Shuming Wang, Pin Chieh Wu, Vin-Cent Su, Yi-Chieh Lai, Mu-Ku Chen, Hsin Yu Kuo, Bo Han Chen, Yu Han Chen, Tzu-Ting Huang, Jung-Hsi Wang, Ray-Ming Lin, Chieh-Hsiung Kuan, Tao Li, Zhenlin Wang, Shining Zhu, Din Ping Tsai

Abstract

Metalenses consist of an array of optical nanoantennas on a surface capable of manipulating the properties of an incoming light wavefront. Various flat optical components, such as polarizers, optical imaging encoders, tunable phase modulators and a retroreflector, have been demonstrated using a metalens design. An open issue, especially problematic for colour imaging and display applications, is the correction of chromatic aberration, an intrinsic effect originating from the specific resonance and limited working bandwidth of each nanoantenna. As a result, no metalens has demonstrated full-colour imaging in the visible wavelength.
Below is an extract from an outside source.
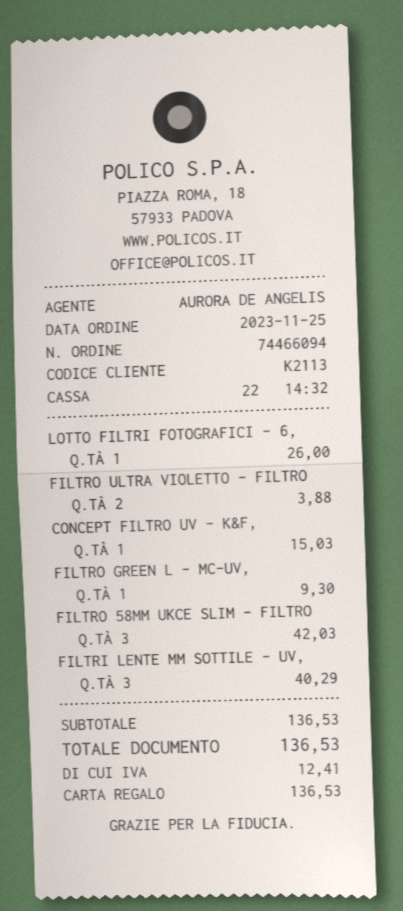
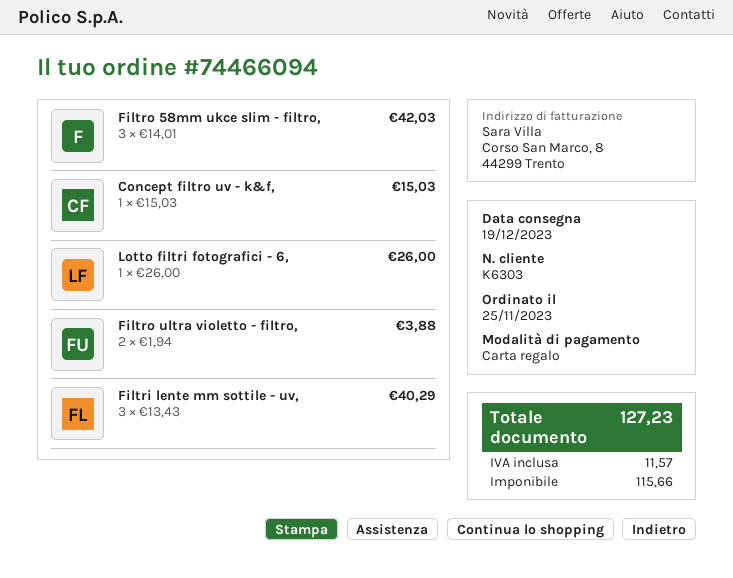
customer number: K2113 -> K6303
FILTRO GREEN L - MC-UV,: 1 for 9.30 -> none
tax: 12.41 -> 11.57
total: 136.53 -> 127.23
Here, we show a design and fabrication that consists of GaN-based integrated-resonant unit elements to achieve an achromatic metalens operating in the entire visible region in transmission mode. The focal length of our metalenses remains unchanged as the incident wavelength is varied from 400 to 660 nm, demonstrating complete elimination of chromatic aberration at about 49% bandwidth of the central working wavelength. The average efficiency of a metalens with a numerical aperture of 0.106 is about 40% over the whole visible spectrum. We also show some examples of full-colour imaging based on this design.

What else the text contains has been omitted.